Data shown:
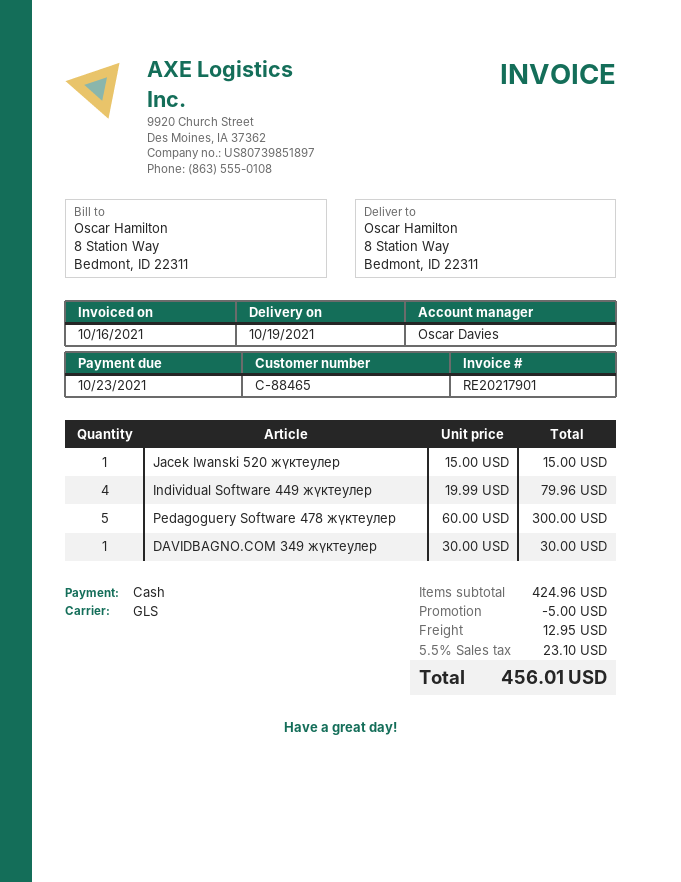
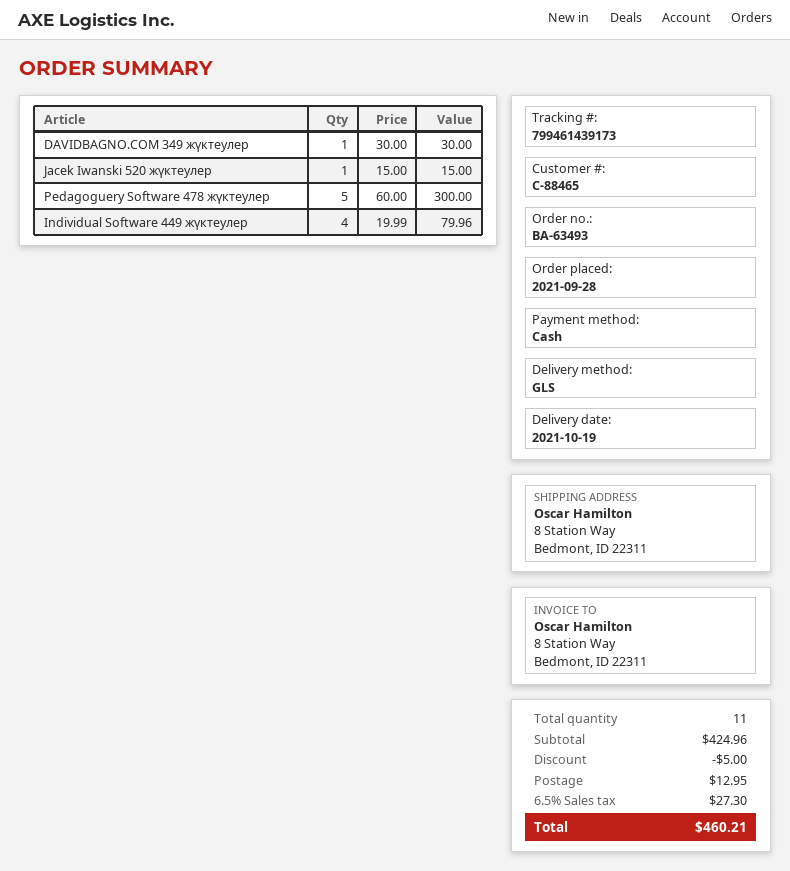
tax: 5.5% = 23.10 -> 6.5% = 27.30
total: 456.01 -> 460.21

==

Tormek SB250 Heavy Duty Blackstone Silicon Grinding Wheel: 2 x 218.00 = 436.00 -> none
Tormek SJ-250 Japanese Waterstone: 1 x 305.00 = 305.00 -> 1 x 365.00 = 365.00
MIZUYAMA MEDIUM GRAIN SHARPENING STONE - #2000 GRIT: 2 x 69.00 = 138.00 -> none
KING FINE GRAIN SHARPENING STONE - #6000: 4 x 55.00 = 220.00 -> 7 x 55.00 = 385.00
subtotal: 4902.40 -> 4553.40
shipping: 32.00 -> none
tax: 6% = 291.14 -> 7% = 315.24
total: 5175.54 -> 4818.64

* * *

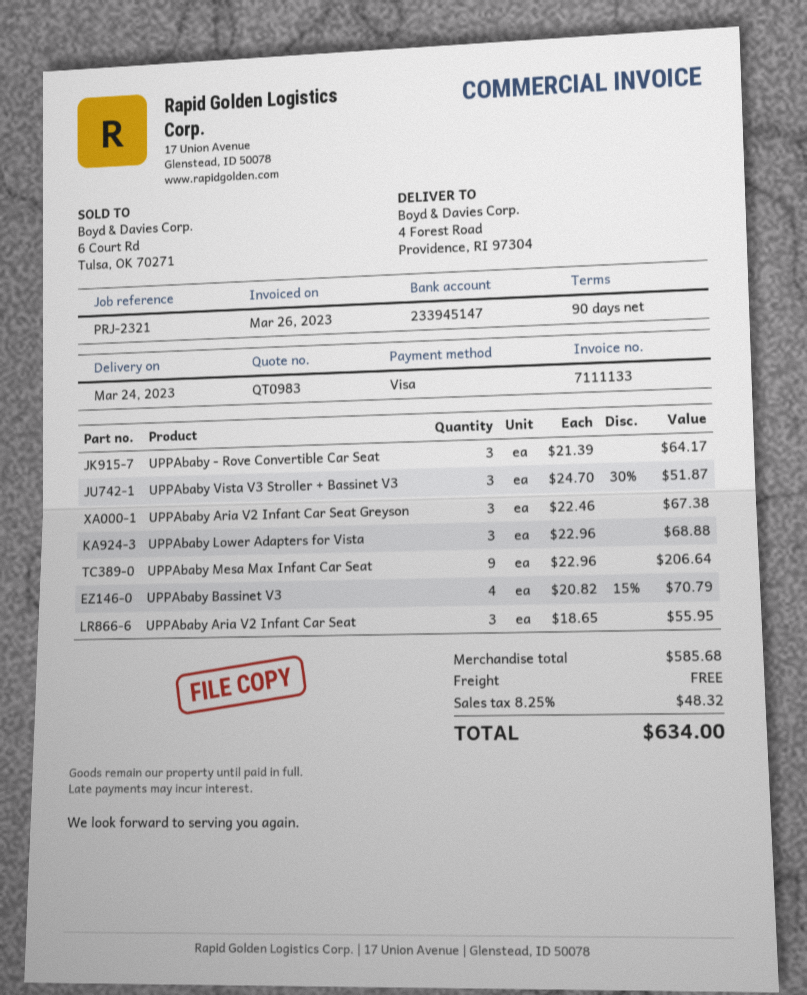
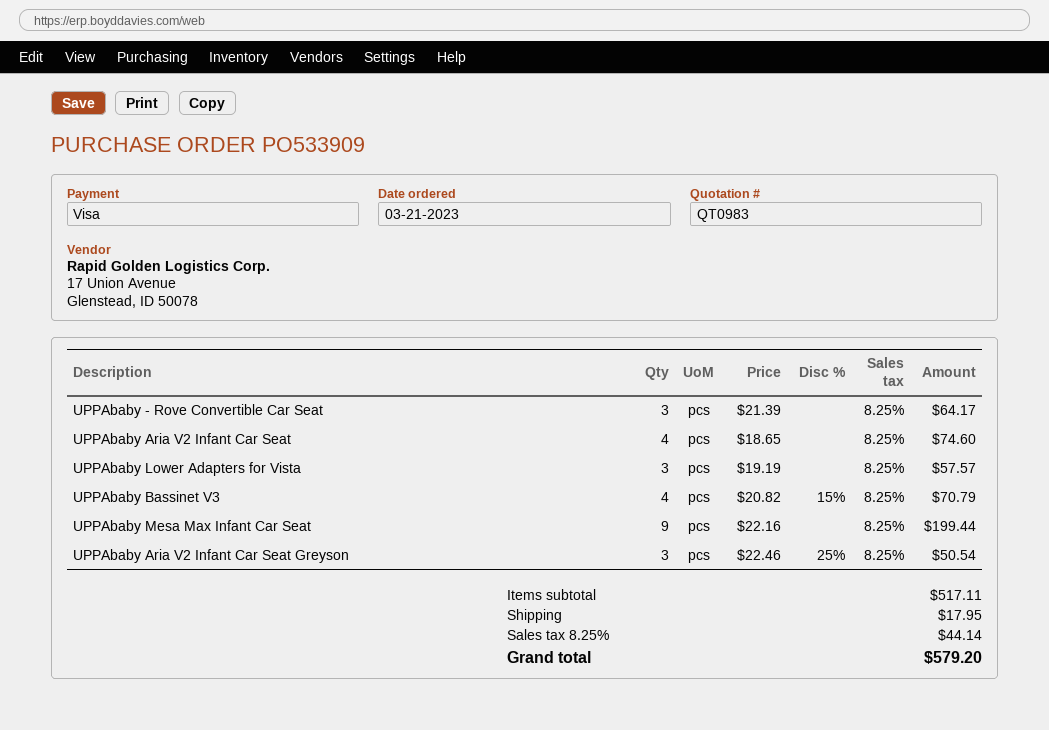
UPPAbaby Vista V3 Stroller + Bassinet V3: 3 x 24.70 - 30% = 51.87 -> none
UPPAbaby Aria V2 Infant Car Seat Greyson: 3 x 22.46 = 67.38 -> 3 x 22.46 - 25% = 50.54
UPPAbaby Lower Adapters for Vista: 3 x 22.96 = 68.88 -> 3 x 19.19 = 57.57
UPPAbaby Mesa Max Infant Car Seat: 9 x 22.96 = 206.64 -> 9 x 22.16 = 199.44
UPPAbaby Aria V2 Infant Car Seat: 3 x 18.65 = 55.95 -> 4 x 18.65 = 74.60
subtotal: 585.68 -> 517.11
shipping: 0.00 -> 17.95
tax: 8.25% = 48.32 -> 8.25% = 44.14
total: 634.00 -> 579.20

Try it:
Going through the material above, tally the lines holding "Seat" and give the number alone.

Exercise solution:
3